WASHINGTON -- The U.S. has reached a broad agreement with Beijing to ease restrictions on leading Chinese telecommunications equipment maker ZTE, The Wall Street Journal reported Monday.
Washington is considering the removal of a ban on the sale of components and software by American companies to ZTE, in return for the Chinese company paying certain financial penalties, the paper said in its online edition. Details of the agreement have yet to be finalized.
Commerce Secretary of Wilbur Ross, who is tasked with resolving the ZTE issue, is expected to travel to Beijing next week, the White House said.
China agreed to increase purchases of agricultural products and energy from the U.S. at a bilateral trade meeting on Thursday and Friday. A joint communique issued after the negotiations said that Washington would send a delegation to China to work out details of the accord. Ross' discussions with Chinese officials will focus on the framework for related contracts and volumes of purchases.
Treasury Secretary Steven Mnuchin told reporters on Monday that Beijing had pledged to boost farm product imports by between 35% and 40%.

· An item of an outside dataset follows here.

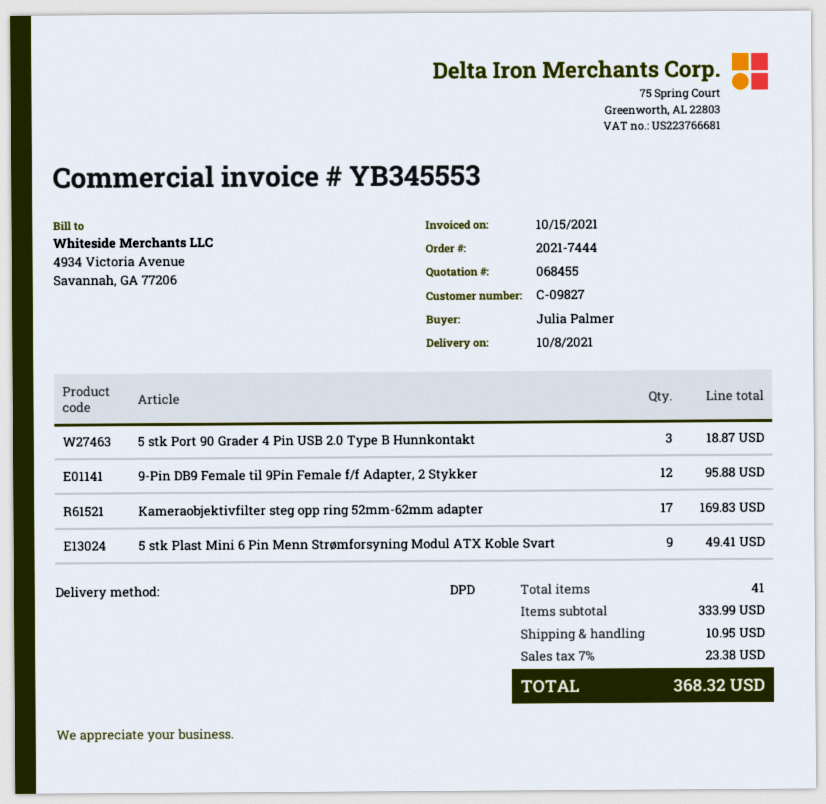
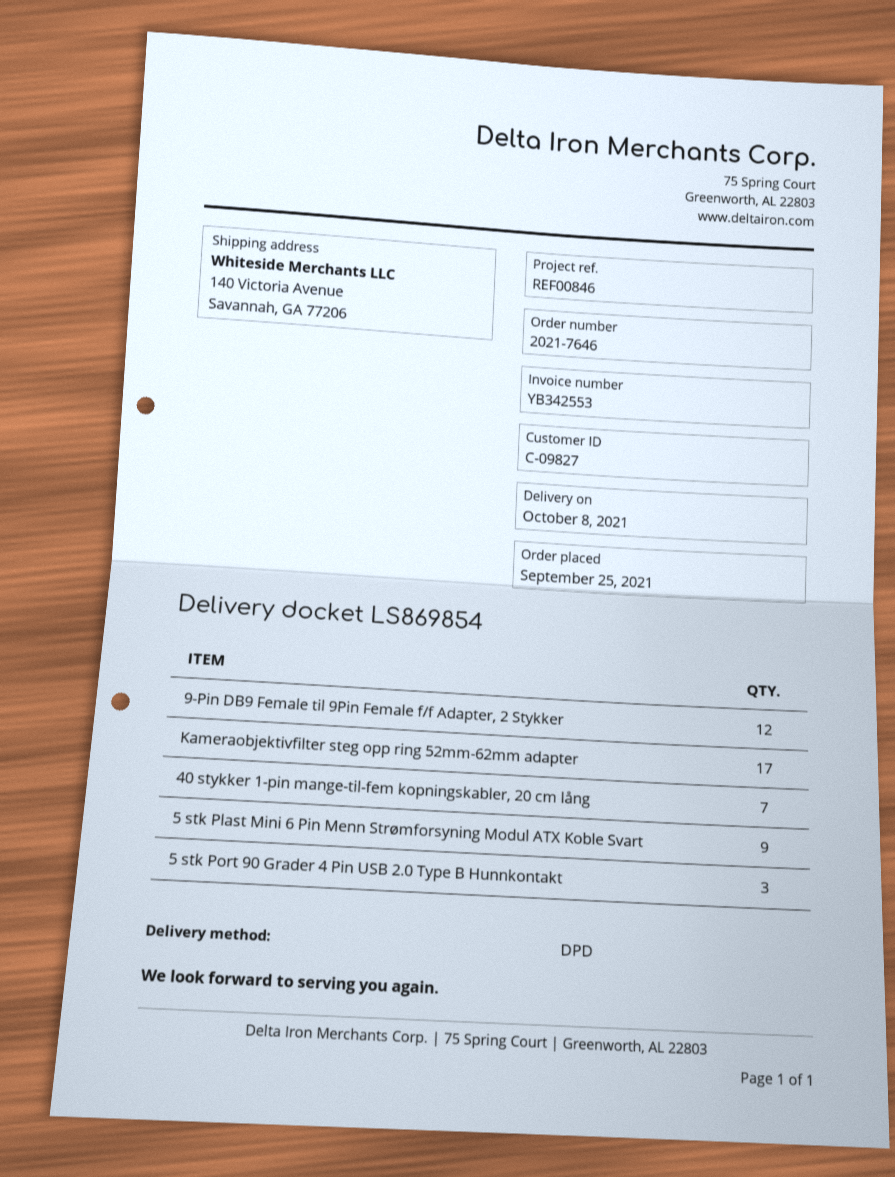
order number: 2021-7444 -> 2021-7646
invoice number: YB345553 -> YB342553
40 stykker 1-pin mange-til-fem kopningskabler, 20 cm lång: none -> 7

The two countries also agreed to refrain from imposing additional tariffs, Mnuchin said, suggesting that punitive measures may be shelved entirely, though this was not mentioned in the communique.
But differences remain over China's promotion of its technology industry.
U.S. Trade Representative Robert Lighthizer, who participated in last week's bilateral talks, issued a statement saying that tariffs remain a strong tool to protect U.S. technology, according to reports.